Last week we reported a news about Xiaomi and a report made by a Lithuanian security company commissioned by the Ministry of Defense: according to Margiris Abukevicius, the deputy minister, Lithuanian citizens (and Europeans too) should throw away Xiaomi phones because they integrate functions that could censor the contents.
After having seen, read and translated the report, it seems that this is however a partial fake news and we apologize to the readers for not being able to deepen, as we always do, this news. Unfortunately on September 22, when we published the story, we did not have all the tools to understand exactly what the Lithuanian security experts had found. Now, with the report finally available even if it needs to be translated, we have been able to outline a more precise perimeter of what would be the problem linked to censorship which, we will see, censorship is not.
Let’s start with Xiaomi’s official statement this morning, with which the company wanted to clarify that “Xiaomi devices do not restrict or filter communications to or from their users. Xiaomi has never restricted or blocked any personal behavior of its customers, such as searches, calls, web browsing or the use of third-party communication software, and never will. The NCSC report in question does not support such action on our part.”
Adding that “The report highlights Xiaomi’s use of advertising management software that has the limited ability to manage paid and push advertisements on devices through Xiaomi apps, such as Mi Video and Mi Browser. It is software that can be used to protect users from offensive content, such as pornography, violence, hate speech and references that could be outrageous to users. It is a common practice in the smartphone and web industry around the world.”

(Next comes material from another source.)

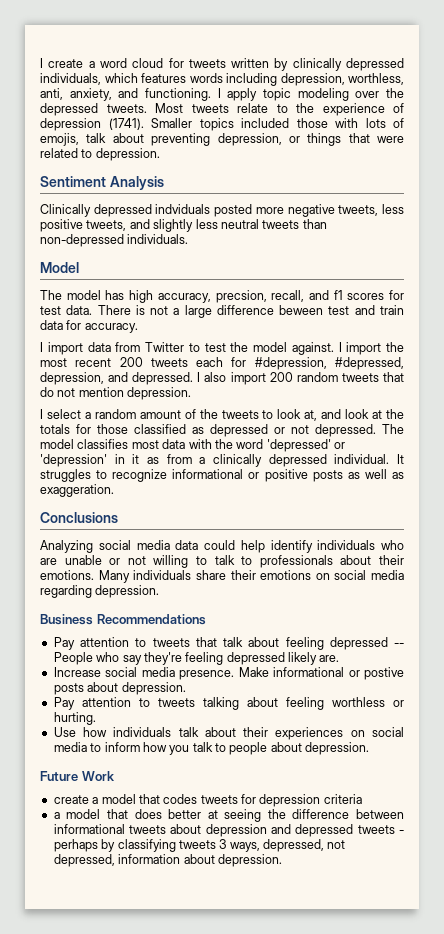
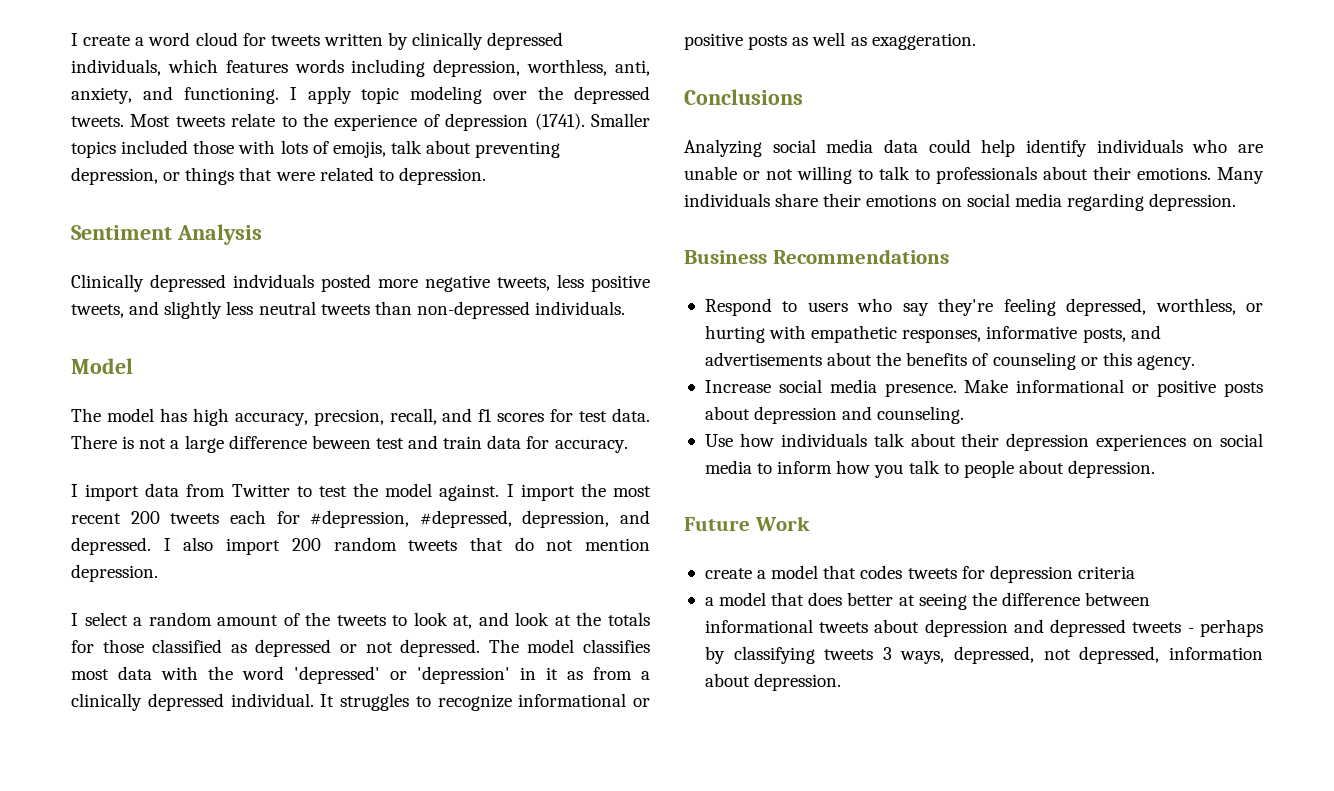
[53,637,404,650] [53,652,340,665] Pay attention to tweets that talk about feeling depressed -- People who say they're feeling depressed likely are. -> [704,298,1263,316] [704,325,1161,343] [704,352,1195,370] Respond to users who say they're feeling depressed, worthless, or hurting with empathetic responses, informative posts, and advertisements about the benefits of counseling or this agency.
[364,667,404,680] postive -> [1157,380,1217,397] positive
[121,682,186,695] [53,697,404,710] [53,712,96,725] depression. // Pay attention to tweets talking about feeling worthless or hurting. -> [754,406,965,424] depression and counseling.
(269, 732) none -> [1006,433,1090,451] depression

The offending file, the one that would count the censored words, actually includes words like “Free Tibet” or “Taiwan Independence” together though to thousands more terms, some in English and some written in Chinese. The file name, “MiAdBlacklistConfig”, It should be clear enough: Mi Advertising Blacklist Config.
We took it from an updated Redmi, and as the report writes it is downloaded the first time an application is started from a server with address globalapi.ad.xiaomi.com to make sure it is always the updated version.
It is useless that we provide you with the list of terms: there is every type of possible insult, in addition to every word that certainly deserves to be on a blacklist designed to identify content of a political, sexual, religious or offensive nature that may in some way hurt. the sensitivity of users. Without any discrimination: it is a truly comprehensive list, which not only looks at China but looks at the whole world.
Some Xiaomi phones, those who use them are aware of it, have an advertising banner within some system apps that is managed directly by the Xiaomi advertising servers. Often these creatives are sold with an “auction” system, whoever offers more wins the space, and it is the advertiser who manages the campaigns and modifies the banners by changing the creatives.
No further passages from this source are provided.